-- Work instructions --
Nothing outside the stretch is wanted. Repeat exactly the lines of the listing below from the one that contains "table.spec-table th, table.spec-table" through the one that contains "text: DZK-100 ->", both ends included.

---------- Data to process

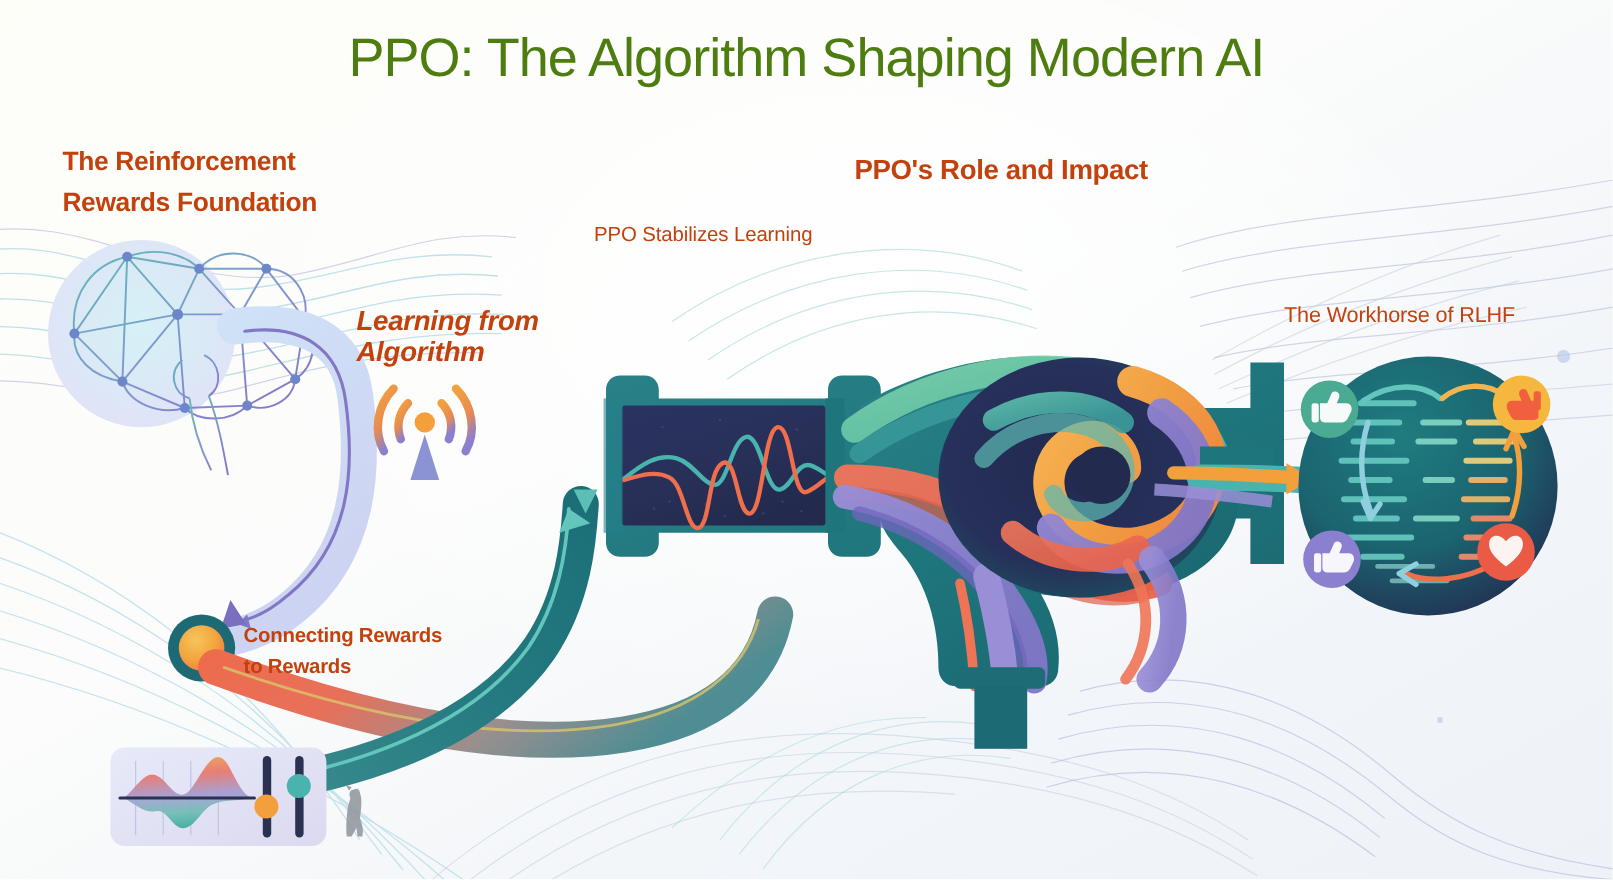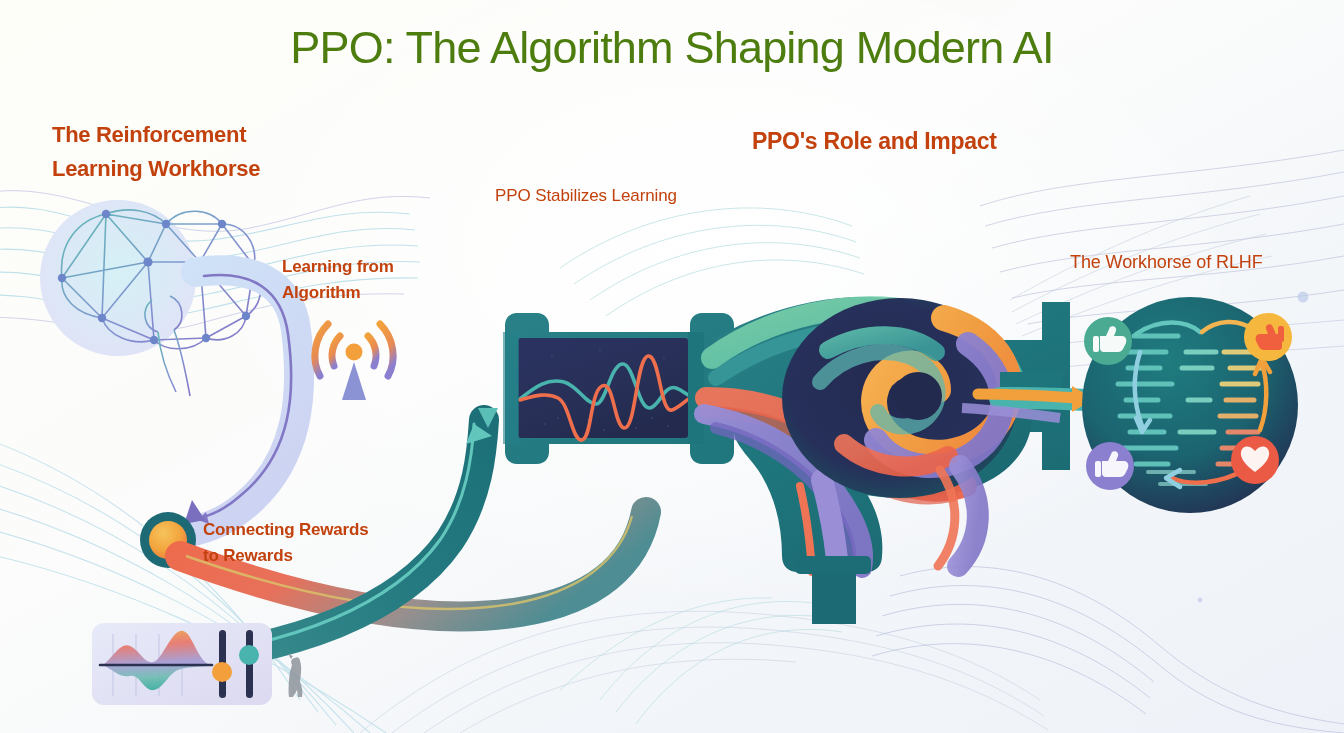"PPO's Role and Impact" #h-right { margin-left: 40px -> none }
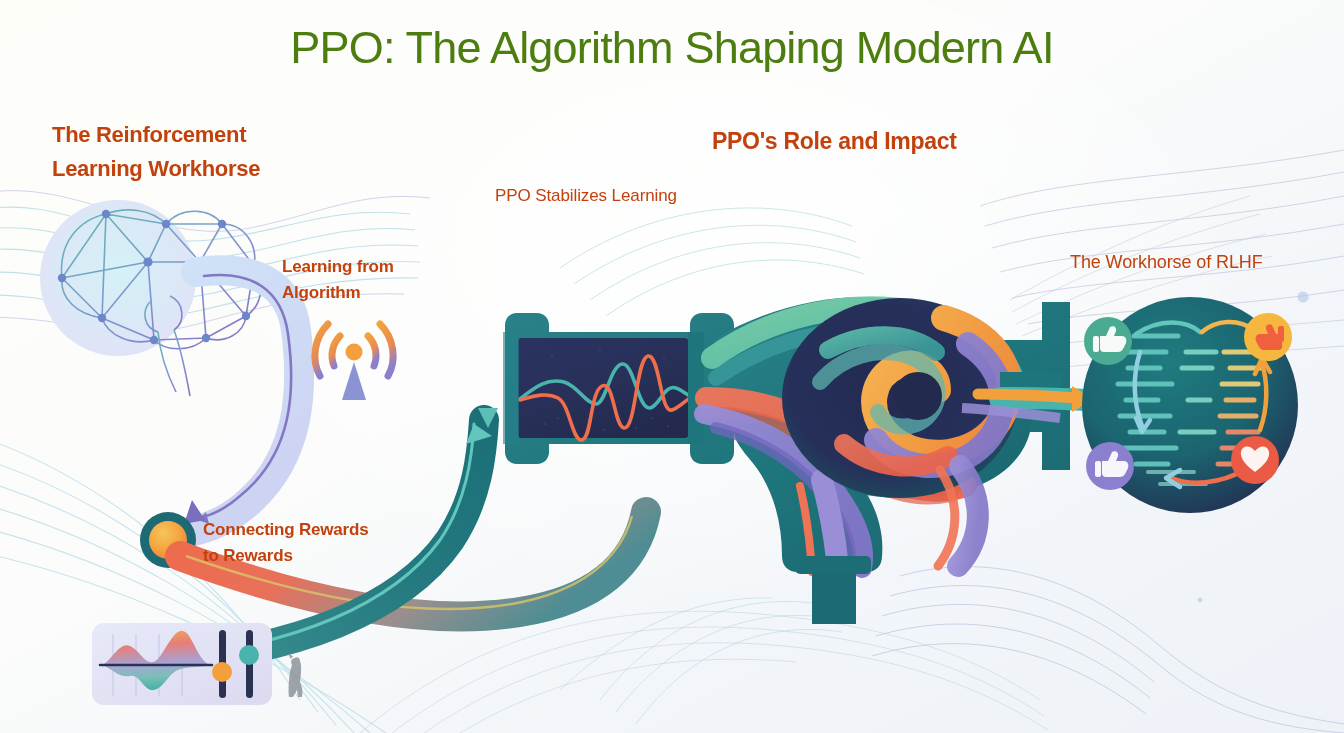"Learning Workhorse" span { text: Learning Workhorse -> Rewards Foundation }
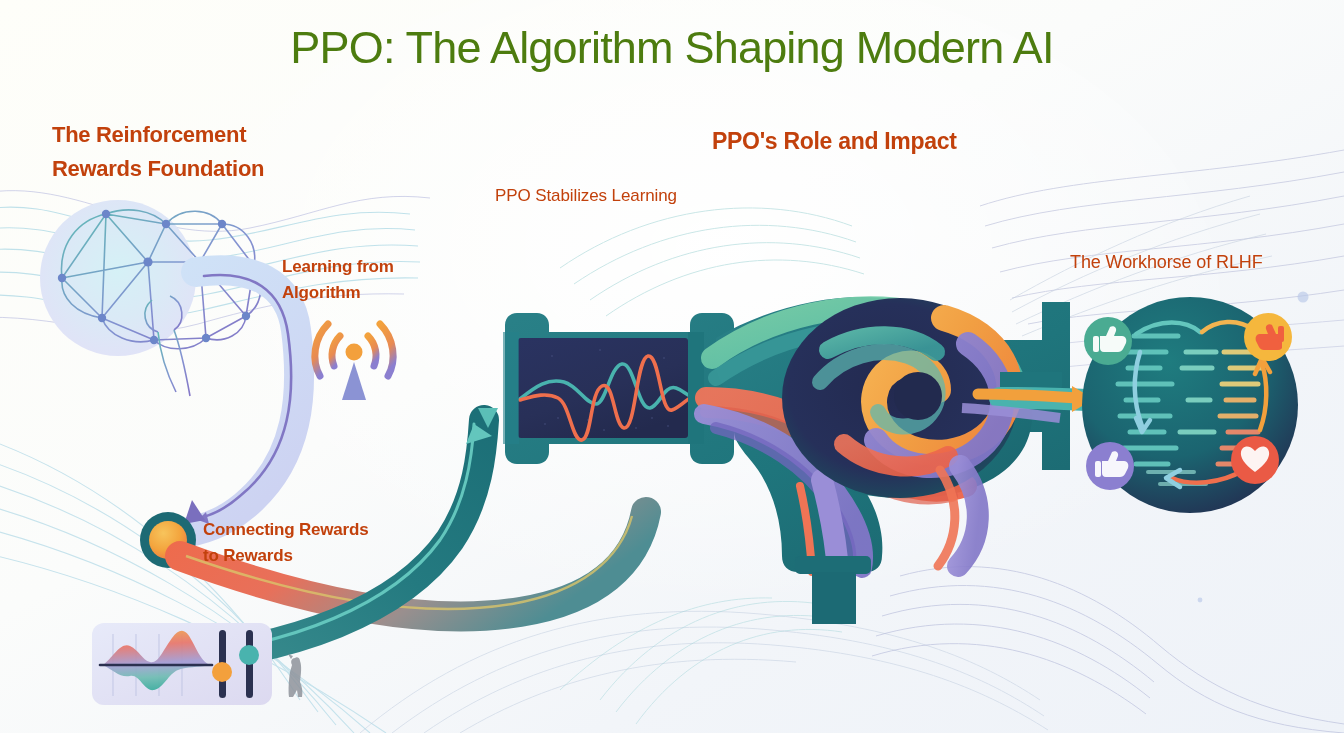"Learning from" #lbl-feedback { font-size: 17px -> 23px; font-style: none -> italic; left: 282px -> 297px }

--------------------
---------- Data to process

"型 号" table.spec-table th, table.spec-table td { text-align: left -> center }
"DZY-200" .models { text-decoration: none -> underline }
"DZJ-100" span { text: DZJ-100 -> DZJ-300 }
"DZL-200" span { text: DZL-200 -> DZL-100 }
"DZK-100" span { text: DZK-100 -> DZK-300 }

--------------------

-- Problem solution --
"型 号" table.spec-table th, table.spec-table td { text-align: left -> center }
"DZY-200" .models { text-decoration: none -> underline }
"DZJ-100" span { text: DZJ-100 -> DZJ-300 }
"DZL-200" span { text: DZL-200 -> DZL-100 }
"DZK-100" span { text: DZK-100 -> DZK-300 }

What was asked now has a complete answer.